Asthma is a disease that affects the airways in the lungs. If you have asthma, the lining in your airways are inflamed and swollen all the time. This makes your airways more likely to be bothered by allergens or other things such as smoke, stress, exercise or cold air. These "triggers" don't bother most people, but they can cause symptoms if you have asthma. They also can cause an "asthma attack," making your airways swell even more and blocking airflow into your lungs.
WHO HAS ASTHMA AND WHY?
Asthma is very common, affecting more than 22 million people in the United States, including almost 7 million children. No one knows for sure why some people have asthma and others don't. People who have family members with allergies or asthma are more likely to have asthma.
WHAT ARE THE SYMPTOMS?
Many people do not know they have asthma, especially if their symptoms aren't severe. But any asthma symptom is serious and can become deadly. The most common asthma symptoms are:
- -Coughing, especially at night, with exercise, or when laughing
- -Trouble breathing
- -A tight feeling in the chest
- -Wheezing – a squeaky or whistling sound
Sometimes a cough that won't go away is the only symptom. Asthma symptoms often happen at night and in the morning, but they can happen any time. They get worse when you are around your asthma triggers.
Asthma treatment depends on your symptoms and how serious and frequent they are. One of the first steps in controlling your asthma is to avoid your asthma triggers, such as smoke, stress, exercise or cold air.

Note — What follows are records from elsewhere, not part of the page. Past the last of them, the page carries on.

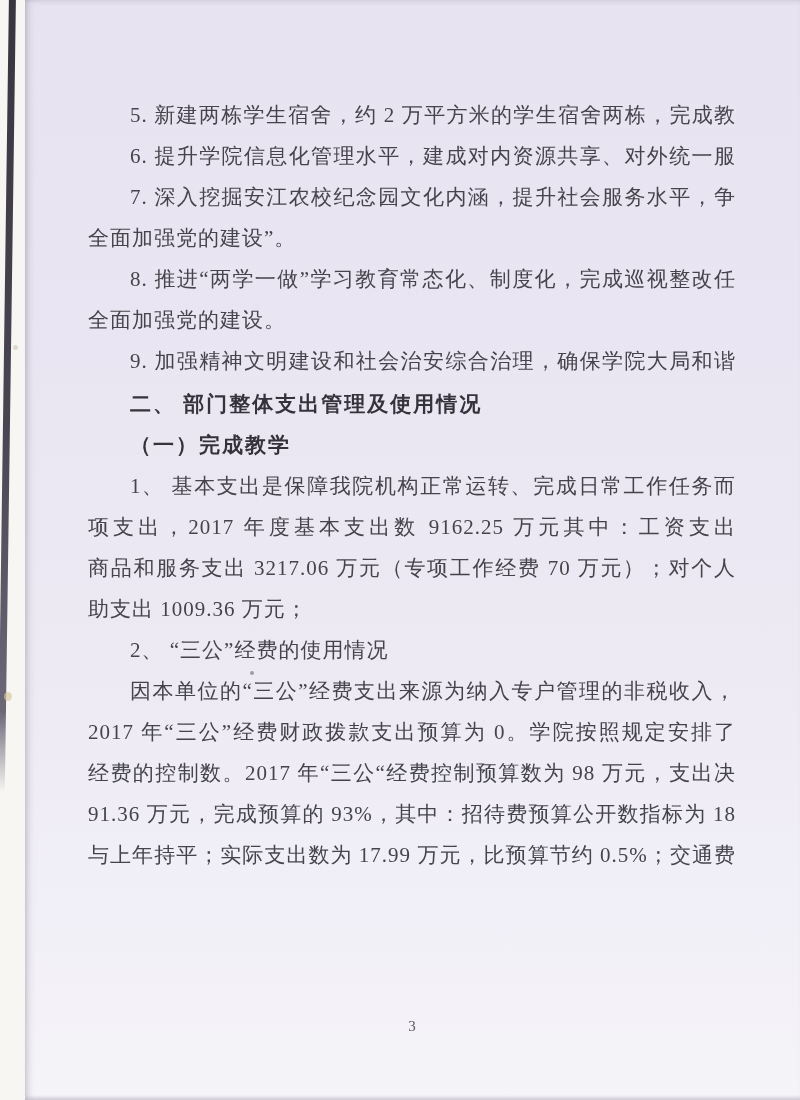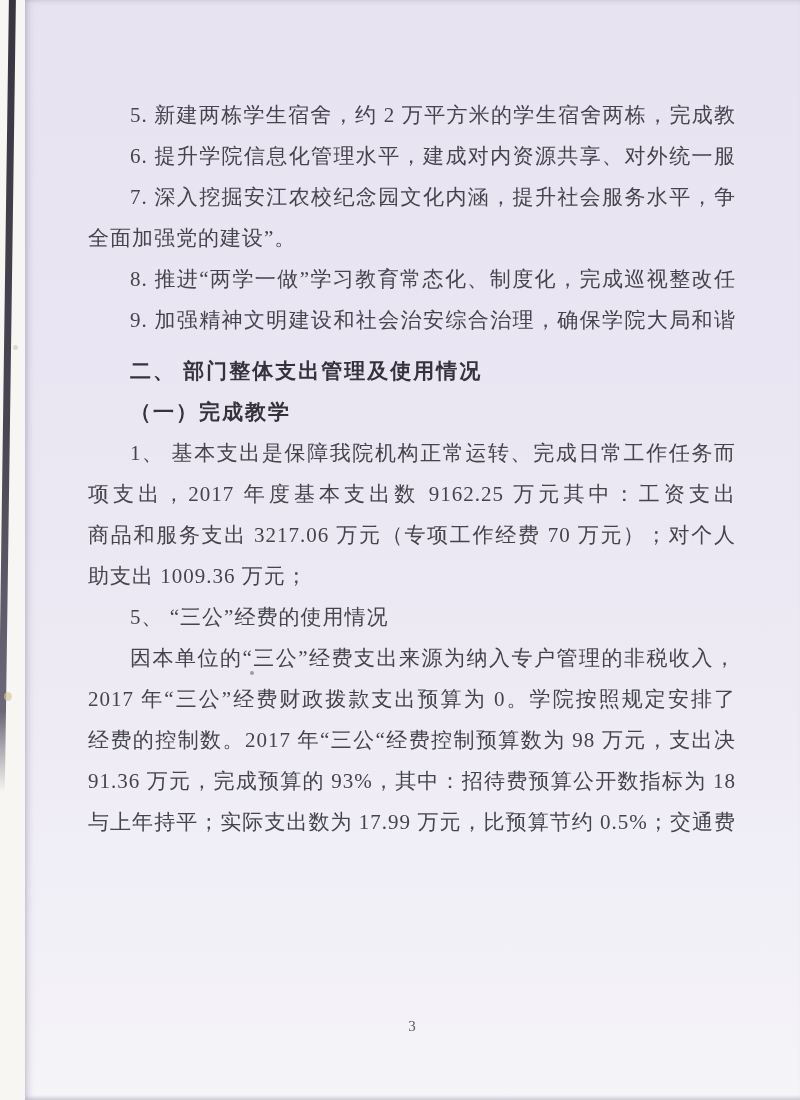"全面加强党的建设。" div.line { html: none -> <div>全面加强党的建设。</div> }
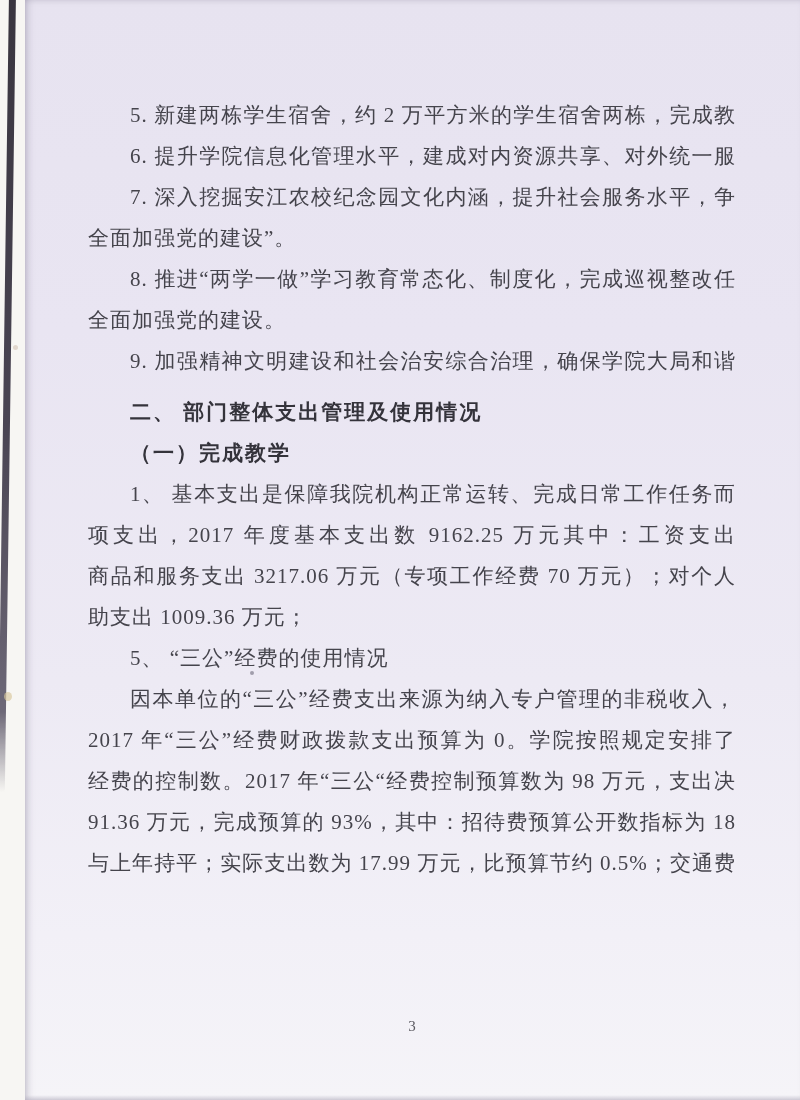"二、 部门整体支出管理及使用情况" .line.gap { margin-top: 10px -> 2px }
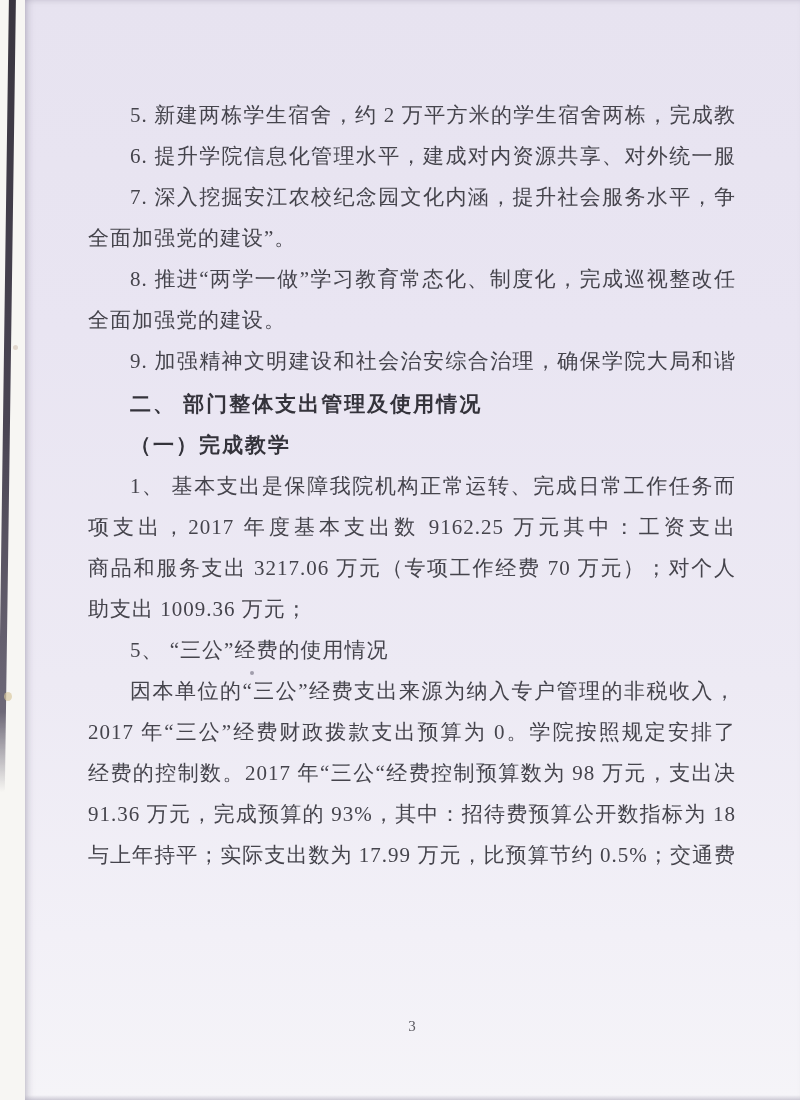"5、 “三公”经费的使用情况" div.line { text: 5 -> 2 }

Frequently though, medications are necessary to both control and relieve patients’ symptoms. These types of medications include those that:
- Provide for quick relief (e.g.-albuterol). Anyone with asthma should carry quick-relief medicine at all times in case of an asthma attack. These medicines help open the lungs' airways. They also treat the noisy part of the disease—the coughing, wheezing and gasping for breath that can happen during an asthma attack.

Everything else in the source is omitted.